Work task:
Lines containing the string "stroke": how many are there below? Answer with the number only.
== Segment start ==
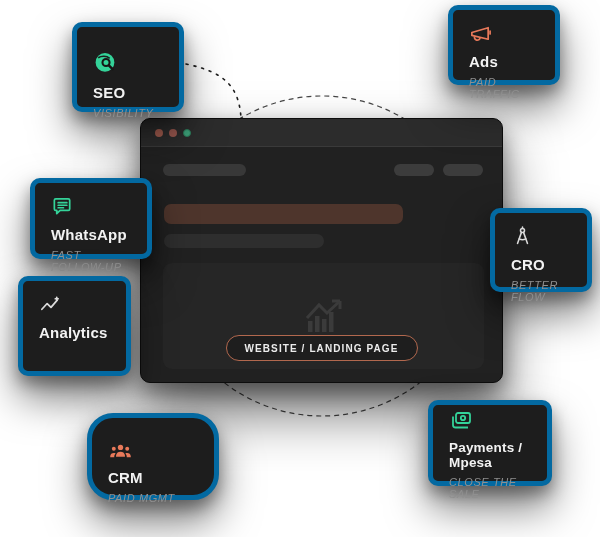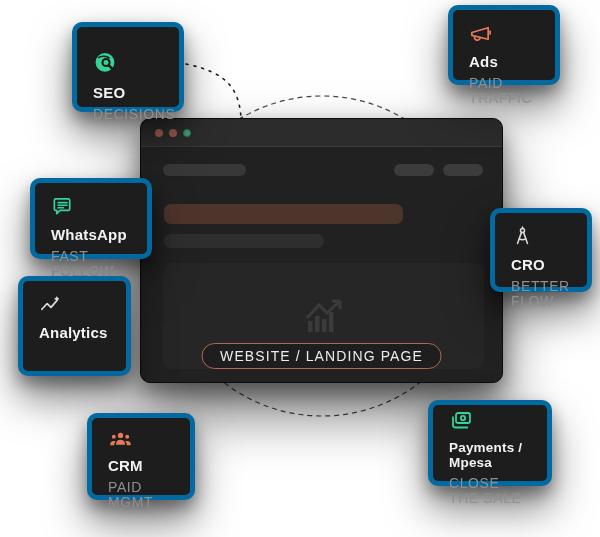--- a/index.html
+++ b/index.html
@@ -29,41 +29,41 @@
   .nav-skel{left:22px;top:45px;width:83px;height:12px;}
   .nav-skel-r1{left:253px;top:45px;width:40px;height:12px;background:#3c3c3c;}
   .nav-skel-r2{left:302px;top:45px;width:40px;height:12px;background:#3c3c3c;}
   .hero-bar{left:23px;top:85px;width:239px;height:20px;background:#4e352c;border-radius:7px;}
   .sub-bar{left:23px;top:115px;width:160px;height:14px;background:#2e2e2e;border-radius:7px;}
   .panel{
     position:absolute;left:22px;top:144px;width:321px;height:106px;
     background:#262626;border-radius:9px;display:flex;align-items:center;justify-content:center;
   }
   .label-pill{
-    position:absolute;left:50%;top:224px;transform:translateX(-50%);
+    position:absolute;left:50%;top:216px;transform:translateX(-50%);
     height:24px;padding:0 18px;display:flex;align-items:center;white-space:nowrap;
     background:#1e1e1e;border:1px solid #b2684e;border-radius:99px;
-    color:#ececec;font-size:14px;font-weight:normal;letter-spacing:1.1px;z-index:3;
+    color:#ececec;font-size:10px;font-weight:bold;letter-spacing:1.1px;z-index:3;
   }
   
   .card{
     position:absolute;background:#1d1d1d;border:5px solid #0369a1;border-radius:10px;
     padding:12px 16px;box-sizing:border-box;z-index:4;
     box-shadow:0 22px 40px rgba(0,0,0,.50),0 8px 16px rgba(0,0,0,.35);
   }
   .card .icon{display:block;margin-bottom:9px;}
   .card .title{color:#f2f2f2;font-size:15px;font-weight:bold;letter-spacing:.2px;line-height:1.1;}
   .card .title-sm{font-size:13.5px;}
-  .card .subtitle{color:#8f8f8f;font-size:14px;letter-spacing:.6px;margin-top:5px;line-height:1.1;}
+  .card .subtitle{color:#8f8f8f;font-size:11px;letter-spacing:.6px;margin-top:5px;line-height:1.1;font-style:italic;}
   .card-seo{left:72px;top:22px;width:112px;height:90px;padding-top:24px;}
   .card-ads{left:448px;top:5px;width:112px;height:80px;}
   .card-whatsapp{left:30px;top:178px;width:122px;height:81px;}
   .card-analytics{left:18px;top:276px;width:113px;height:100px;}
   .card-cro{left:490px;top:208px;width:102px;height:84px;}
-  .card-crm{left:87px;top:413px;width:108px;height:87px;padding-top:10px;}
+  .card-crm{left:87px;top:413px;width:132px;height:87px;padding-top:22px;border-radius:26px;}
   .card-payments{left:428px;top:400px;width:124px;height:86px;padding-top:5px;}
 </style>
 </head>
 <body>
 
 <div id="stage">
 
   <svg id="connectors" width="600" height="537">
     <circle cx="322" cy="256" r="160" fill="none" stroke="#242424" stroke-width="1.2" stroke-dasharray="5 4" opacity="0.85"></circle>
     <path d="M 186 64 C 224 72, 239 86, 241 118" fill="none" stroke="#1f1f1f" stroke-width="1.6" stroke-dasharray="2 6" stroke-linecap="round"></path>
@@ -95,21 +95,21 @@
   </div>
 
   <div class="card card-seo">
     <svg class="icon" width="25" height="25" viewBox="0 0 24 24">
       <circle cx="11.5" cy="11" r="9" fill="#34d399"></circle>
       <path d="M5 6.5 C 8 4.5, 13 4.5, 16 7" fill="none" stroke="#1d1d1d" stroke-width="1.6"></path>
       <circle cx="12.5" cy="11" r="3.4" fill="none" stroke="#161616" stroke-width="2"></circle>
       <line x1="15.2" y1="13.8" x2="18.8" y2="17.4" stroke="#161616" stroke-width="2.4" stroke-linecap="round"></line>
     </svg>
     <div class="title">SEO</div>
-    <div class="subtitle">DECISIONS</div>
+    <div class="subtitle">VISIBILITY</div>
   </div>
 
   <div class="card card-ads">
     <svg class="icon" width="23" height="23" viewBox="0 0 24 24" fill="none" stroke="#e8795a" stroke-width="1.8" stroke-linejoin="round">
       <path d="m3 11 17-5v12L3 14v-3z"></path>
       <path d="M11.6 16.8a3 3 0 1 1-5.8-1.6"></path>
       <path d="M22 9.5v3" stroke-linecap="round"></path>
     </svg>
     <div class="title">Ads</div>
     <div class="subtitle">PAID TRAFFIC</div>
== Segment end ==
Exercise answer:
7